Texas ranchers now face summer's peak breeding season while confronting an enemy they cannot fence out. The threat extends beyond cattle to the state's multi-billion-dollar hunting industry. "Deer is a several billion dollar business in Texas and hunting, and I think it could be a detriment, a huge detriment to wildlife," Edinburg rancher Nowell Borders told the Texas Tribune.
USDA has released more than 130 million sterile flies over Texas since January 2026. Current operations disperse 2 million flies weekly by air and 4 million on the ground within the infestation zone. Officials established 20-kilometer quarantine zones around both detection sites, cordoning off territory where the parasite takes hold.

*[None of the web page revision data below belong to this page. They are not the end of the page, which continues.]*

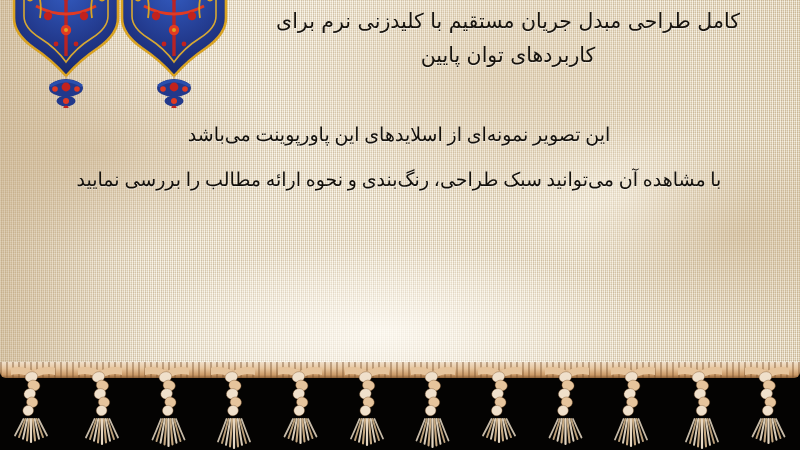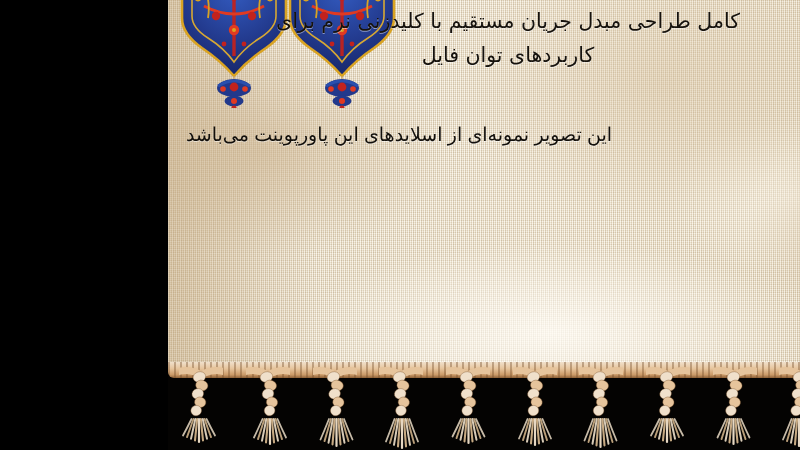"کامل طراحی مبدل جریان مستقیم" #slide { width: 632px -> 800px }
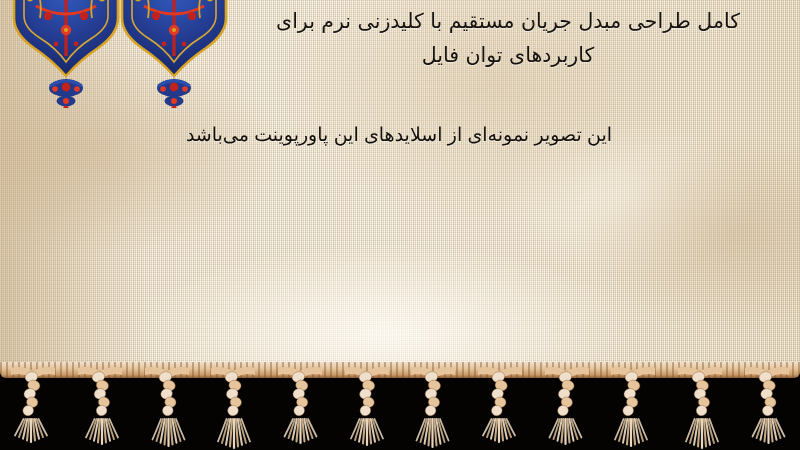"کاربردهای توان فایل" span.tline { text: فایل -> پایین }
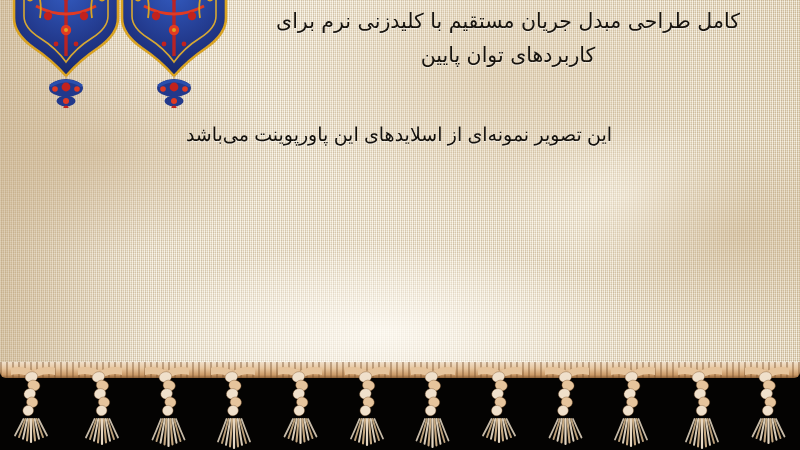"این تصویر نمونه‌ای از اسلایدهای" #body-block { font-family: Liberation Sans, sans-serif -> Liberation Serif, serif }
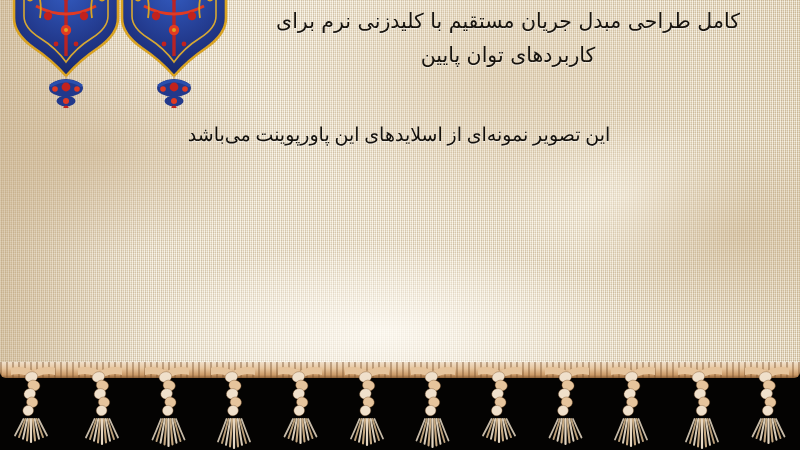"با مشاهده آن می‌توانید سبک" span.bline { html: none -> <span>با مشاهده آن می‌توانید سبک طراحی، رنگ‌بندی و نحوه ارائه مطالب را بررسی نمایید</span> }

"We have eradicated this pest before, and we will do it again," Abbott told Breitbart Texas on June 6. USDA Under Secretary Dudley Hoskins expressed confidence in the response plan. "Many models projected this pest would reach the United States last year, but thanks to USDA's phenomenal work and our cooperations with state, federal, and industry partners, we've held it off until now," Hoskins told DTN.
The infestation arrives as Mexico's beef exports to the U.S. surged 23 percent in the first four months of 2026. Meanwhile, Lubbock Feeders inventory plummeted from 40,000 to approximately 4,000 head. Texas ranchers face immediate quarantine measures and the prospect of long-term damage to trade relationships with their largest agricultural partner.